PROBLEM TO SOLVE:
Only the lines below, from the one with "position:absolute; left:0; top:31px;" through the one with "background:transparent; margin-left:0; width:160px;", are to be written out, exactly.

SUPPLIED MATERIAL:
::::

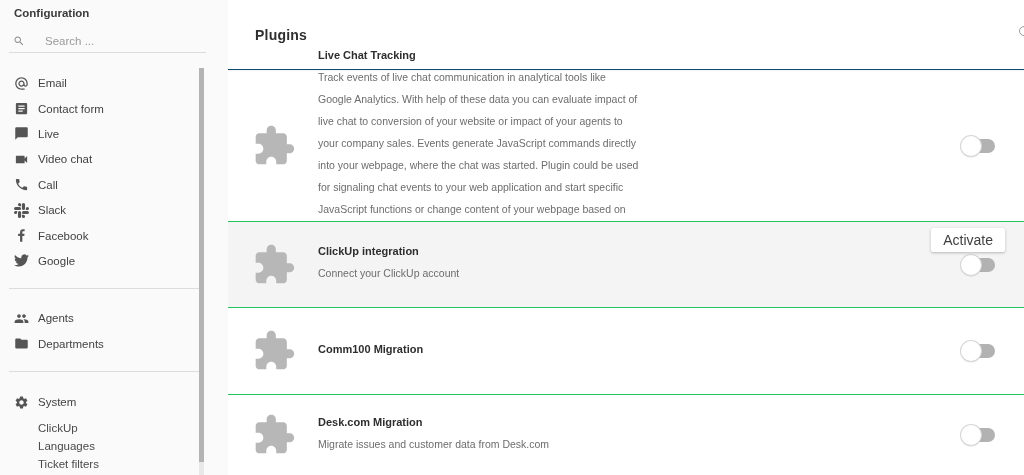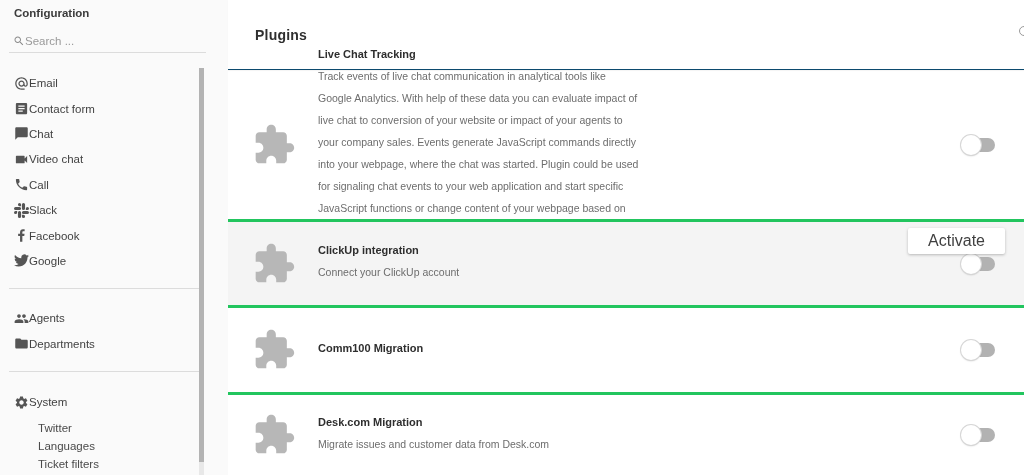--- a/index.html
+++ b/index.html
@@ -12,7 +12,7 @@
   .sb-title { position:absolute; left:14px; top:7px; font-size:11.5px; font-weight:bold; color:#3b3b3b; }
   .sb-search { position:absolute; left:0; top:31px; width:206px; height:20px; display:flex; align-items:center; }
   .sb-search svg { margin-left:13px; width:12px; height:12px; fill:#8a8a8a; flex:none; }
-  .sb-search input { border:none; outline:none; background:transparent; margin-left:0; width:160px;
+  .sb-search input { border:none; outline:none; background:transparent; margin-left:20px; width:160px;
     font-size:11.5px; color:#6f6f6f; font-family:"Liberation Sans", sans-serif; }
   .sb-search input::placeholder { color:#9a9a9a; opacity:1; }
   .sb-divider { position:absolute; left:9px; width:190px; height:1px; background:#dcdcdc; }

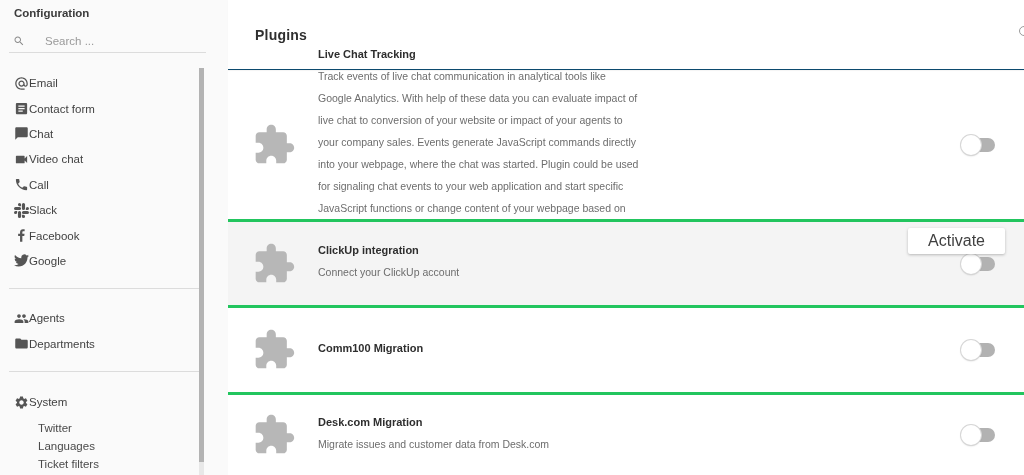--- a/index.html
+++ b/index.html
@@ -35,7 +35,7 @@
   .header-partial { position:absolute; right:-5px; top:26px; width:10px; height:10px;
     border:1.5px solid #9a9a9a; border-radius:50%; background:#fff; }
 
-  .plugin-row { display:flex; align-items:center; border-bottom:3px solid #22c55e; position:relative; }
+  .plugin-row { display:flex; align-items:center; border-bottom:1px solid #22c55e; position:relative; }
   .plugin-row.h152 { height:152px; }
   .plugin-row.h86 { height:86px; }
   .plugin-row.h87 { height:87px; }

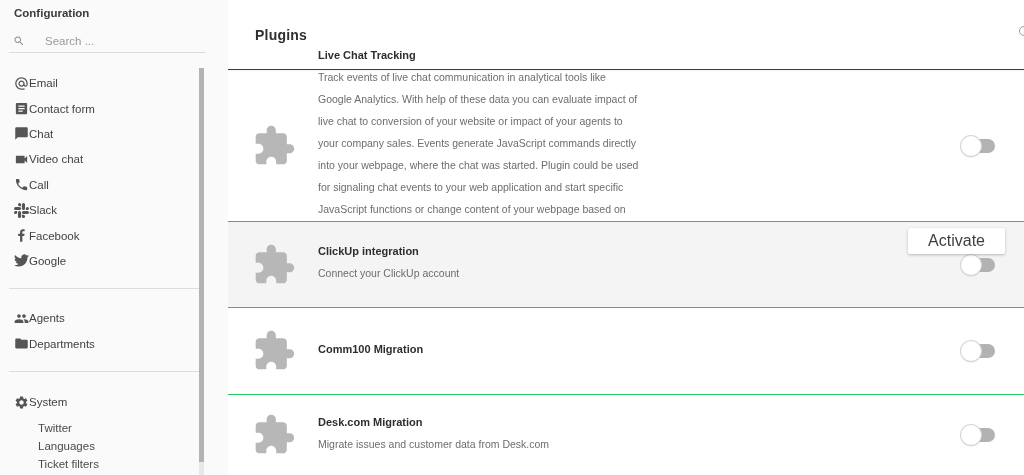--- a/index.html
+++ b/index.html
@@ -20,7 +20,7 @@
   .nav { position:absolute; left:0; width:200px; list-style:none; }
   .nav-item { height:25.4px; display:flex; align-items:center; cursor:pointer; }
   .nav-item svg { width:15px; height:15px; margin-left:14px; fill:#555; flex:none; }
-  .nav-item .lbl { font-size:11.5px; color:#424242; }
+  .nav-item .lbl { margin-left:9px; font-size:11.5px; color:#424242; }
   .nav-sub { position:absolute; left:0; width:200px; list-style:none; }
   .nav-sub li { height:18.2px; display:flex; align-items:center; cursor:pointer; }
   .nav-sub .lbl { margin-left:38px; font-size:11.5px; color:#4a4a4a; }

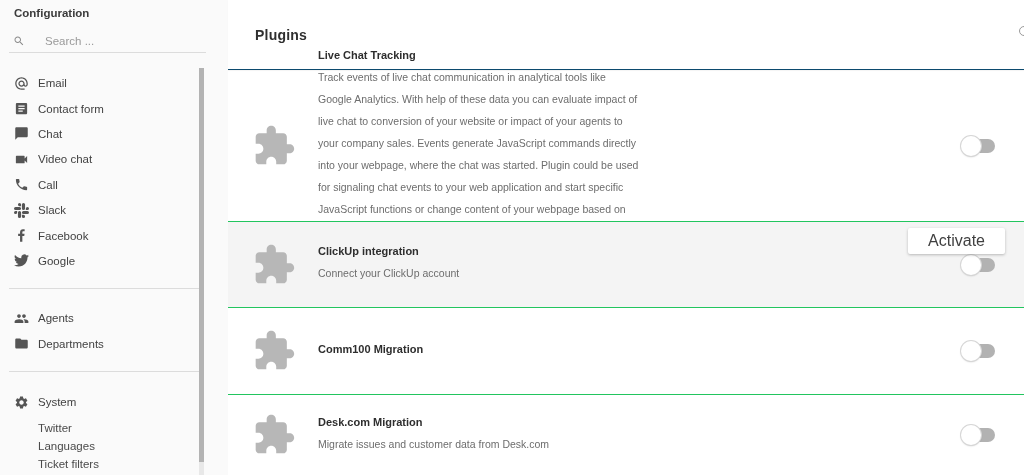--- a/index.html
+++ b/index.html
@@ -89,7 +89,7 @@
         <svg viewBox="0 0 24 24">
             <path d="M20 2H4c-1.1 0-2 .9-2 2v18l4-4h14c1.1 0 2-.9 2-2V4c0-1.1-.9-2-2-2z"></path>
           </svg>
-        <span class="lbl">Chat</span>
+        <span class="lbl">Live</span>
       </li>
       <li class="nav-item">
         <svg viewBox="0 0 24 24">

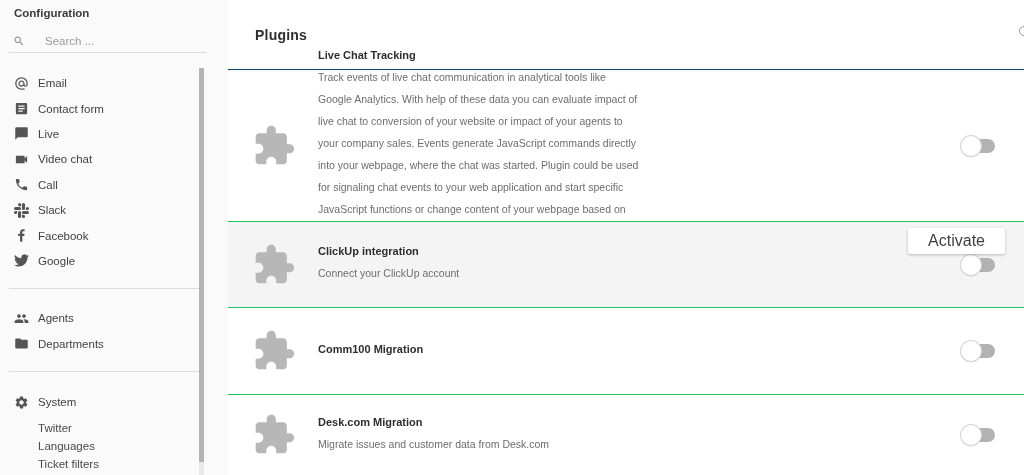--- a/index.html
+++ b/index.html
@@ -53,7 +53,7 @@
     box-shadow:0 0 0 1px #d6d6d6, 0 1px 2px rgba(0,0,0,0.22); }
 
   .tooltip { position:absolute; right:19px; top:6px; background:#fff; border-radius:2px;
-    padding:4px 20px; font-size:16px; color:#3f3f3f;
+    padding:4px 12px; font-size:14px; color:#3f3f3f;
     box-shadow:0 1px 3px rgba(0,0,0,0.25); z-index:5; }
 </style>
 </head>

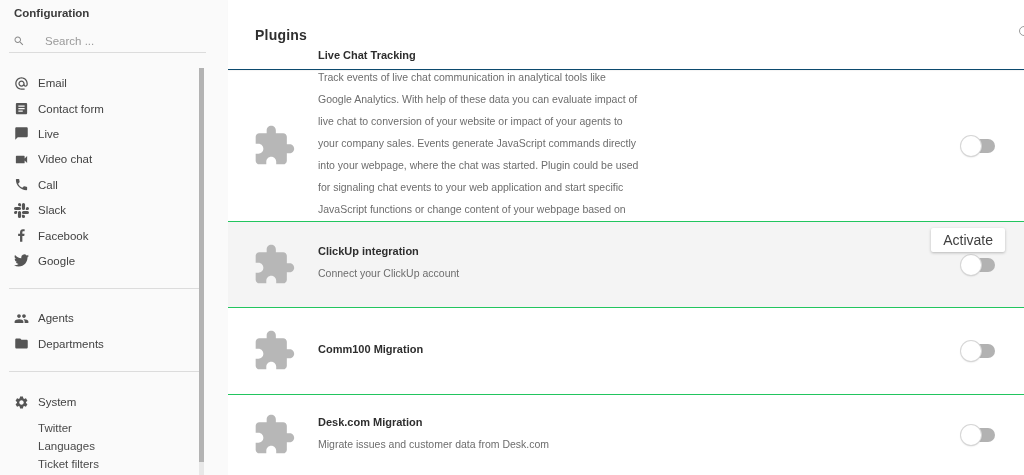--- a/index.html
+++ b/index.html
@@ -153,7 +153,7 @@
 
     <ul class="nav-sub" style="top:418.5px;">
       <li>
-        <span class="lbl">Twitter</span>
+        <span class="lbl">ClickUp</span>
       </li>
       <li>
         <span class="lbl">Languages</span>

::::

RESPONSE TO THE EXERCISE:
   .sb-search { position:absolute; left:0; top:31px; width:206px; height:20px; display:flex; align-items:center; }
   .sb-search svg { margin-left:13px; width:12px; height:12px; fill:#8a8a8a; flex:none; }
-  .sb-search input { border:none; outline:none; background:transparent; margin-left:0; width:160px;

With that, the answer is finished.